After Repetto had brought him up to speed on what had happened at the apartment, Melbourne said, “Our sniper’s name is Dante Vanya.” He spelled it for Repetto. “Weaver tracked him down. We did a rush through Central Warrants and tossed his apartment, swank place on the Upper East Side. He’s the son of a guy the Department of Sanitation fired sixteen years ago. Dad became depressed and shot Dante’s mom, then himself. Dante lived for a while as a street kid, got himself badly burned in a subway station fire, then rehabilitated at a charity foundation ranch out in Arizona. That’s where he learned from an expert how to shoot.”
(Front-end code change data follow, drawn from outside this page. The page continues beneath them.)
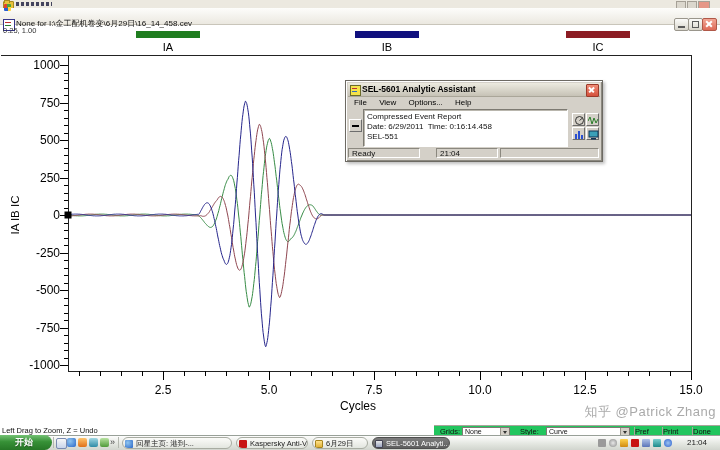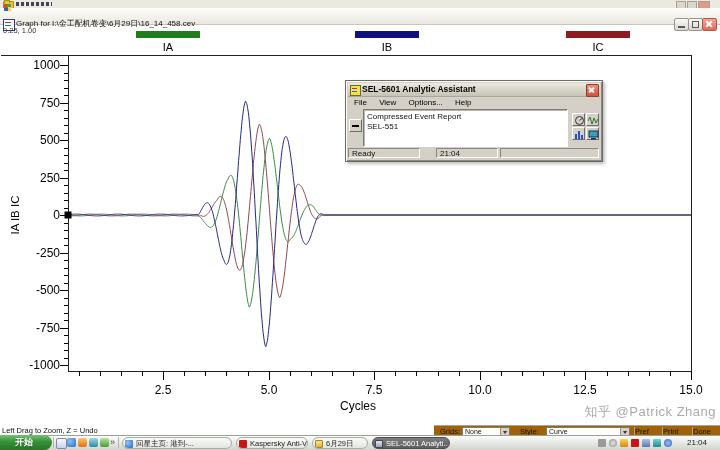--- a/index.html
+++ b/index.html
@@ -66,21 +66,21 @@
   .small-btn{position:absolute;width:13px;height:13px;background:#d4d0c8;
     border:1px solid;border-color:#fff #6d6d6d #6d6d6d #fff;box-sizing:border-box;}
   .minus-glyph{position:absolute;left:2px;right:2px;top:5px;height:1.6px;background:#000;}
   .tool-svg{position:absolute;left:1px;top:1px;}
   .dlg-status{position:absolute;left:0;bottom:2px;width:100%;height:11px;font-size:8px;color:#111;}
   .status-cell{position:absolute;top:0;height:10px;line-height:10px;padding-left:3px;box-sizing:border-box;
     border:1px solid;border-color:#8b887f #fff #fff #8b887f;}
 
   
   .hint-text{position:absolute;left:2px;top:426px;font-size:7.5px;color:#111;white-space:nowrap;}
-  .bottom-panel{position:absolute;left:434px;top:425px;width:286px;height:11px;background:#a16207;border-top:1px solid #a9a59b;font-size:7.5px;color:#111;}
+  .bottom-panel{position:absolute;left:434px;top:425px;width:286px;height:11px;background:#22c55e;border-top:1px solid #a9a59b;font-size:7.5px;color:#111;}
   .bp-label{position:absolute;top:1px;line-height:9px;}
   .dropdown{position:absolute;top:1px;height:9px;background:#fff;border:1px solid #7d7a72;box-sizing:border-box;}
   .dd-value{position:absolute;left:2px;top:0;line-height:7px;font-size:7px;}
   .dd-arrow{position:absolute;right:0;top:0;bottom:0;width:8px;background:#d4d0c8;border-left:1px solid #9a968c;}
   .dd-arrow::after{content:"";position:absolute;left:2px;top:3px;border:2px solid transparent;border-top:3px solid #333;}
   .flat-btn{position:absolute;top:1px;height:9px;line-height:9px;text-align:left;border-left:1px solid #aaa69c;}
 
   
   .taskbar{position:absolute;left:0;top:435px;width:720px;height:15px;
     background:linear-gradient(#fdfdfc,#e2e5df 55%,#ced2cb);border-top:1px solid #98a098;}
@@ -108,21 +108,21 @@
   <div class="top-strip">
     <span class="mini-folder"></span>
     <span class="title-smudge"></span>
     <span class="sliver-btn" style="left:676px"></span>
     <span class="sliver-btn" style="left:687px"></span>
     <span class="sliver-btn close" style="left:698px;width:10px"></span>
   </div>
 
   <div class="titlebar">
     <span class="app-icon"></span>
-    <span class="title-text">Graph for I:\金工配机卷变\6月29日\16_14_458.cev</span>
+    <span class="title-text">None for I:\金工配机卷变\6月29日\16_14_458.cev</span>
     <span class="winbtn min" style="left:674px"></span>
     <span class="winbtn max" style="left:688px"></span>
     <span class="winbtn close" style="left:702px"></span>
   </div>
 
   <div class="coords">0.25, 1.00</div>
 
   <div class="legend-item" style="left:135px">
     <div class="legend-bar" style="background-color: rgb(31, 125, 31);"></div>
     <div class="legend-label">IA</div>
@@ -244,20 +244,21 @@
       <span>File</span>
       <span>View</span>
       <span>Options...</span>
       <span>Help</span>
     </div>
     <div class="small-btn" style="left:3px;top:38px">
       <span class="minus-glyph"></span>
     </div>
     <div class="listbox">
       <div>Compressed Event Report</div>
+      <div>Date: 6/29/2011  Time: 0:16:14.458</div>
       <div>SEL-551</div>
     </div>
     <div class="small-btn" style="left:226px;top:32px">
       <svg class="tool-svg" width="11" height="11">
         <circle cx="5.5" cy="5.5" r="4" fill="none" stroke="#333" stroke-width="1"></circle>
         <line x1="5.5" y1="5.5" x2="8.5" y2="3" stroke="#333" stroke-width="1"></line>
       </svg>
     </div>
     <div class="small-btn" style="left:240px;top:32px">
       <svg class="tool-svg" width="11" height="11">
An orphan who’d grown up on the street, trying to kill a girl too stubborn to run. Sons and daughters, Repetto thought. Put the tape on rewind, and almost every crime could be prevented. “We sure about all this?”
“We are. You were right about Weaver. She did a hell of a job gathering facts. Vanya’s also got a room in his apartment with a door that doesn’t look like a door, and inside it is the biggest collection of rifles and shooting paraphernalia you ever saw. Ballistics is gonna be in heaven.”
“I take it Vanya wasn’t home when you arrived with the warrant.”
“No, and we both know where he was.”
We know.
Repetto felt rage become determination in his gut. “We got his photo?”
“None anywhere in the apartment, which is also curious. Vanya never had much to do with his neighbors—not so unusual in New York—but the doorman describes him as average height and build, in his thirties, black and blue, good-looking guy, and a sharp dresser.”
“Get the name out to the media. Spread it all over the city, along with his description. Somebody’ll know him and tell us more.” Repetto thought about the NYPD personnel stationed in the neighborhood, and the cordon of cops in the wider area, closing in, tightening the trap so there were more and more cops to the square block, the square yard. “We have him. I can feel it.”
“When he knows he’s trapped,” Melbourne said, “he’s gonna be desperate and even more dangerous. And he can shoot the buttons off your shirt, only he won’t be aiming at your buttons.”
“We put out his description,” Repetto said, “and maybe he’ll surprise us and surrender in remorse.”
“I believe you hope he doesn’t.”
Repetto didn’t see any point in answering that one. “Better make sure the public knows he’s armed and dangerous.”
“Right now I’m making sure you and the rest of your people know it,” Melbourne said. “Right now I’m reminding you, this guy is deadly.”
Repetto said, “Tell it to Meg.”
“Word just came in on another line, she was hit in the shoulder and should be okay. She look to you like she was gonna make it?”
“There is no okay when you’ve got a bullet in you,” Repetto said. “And we’ll find out soon who’s gonna make it, and who isn’t.”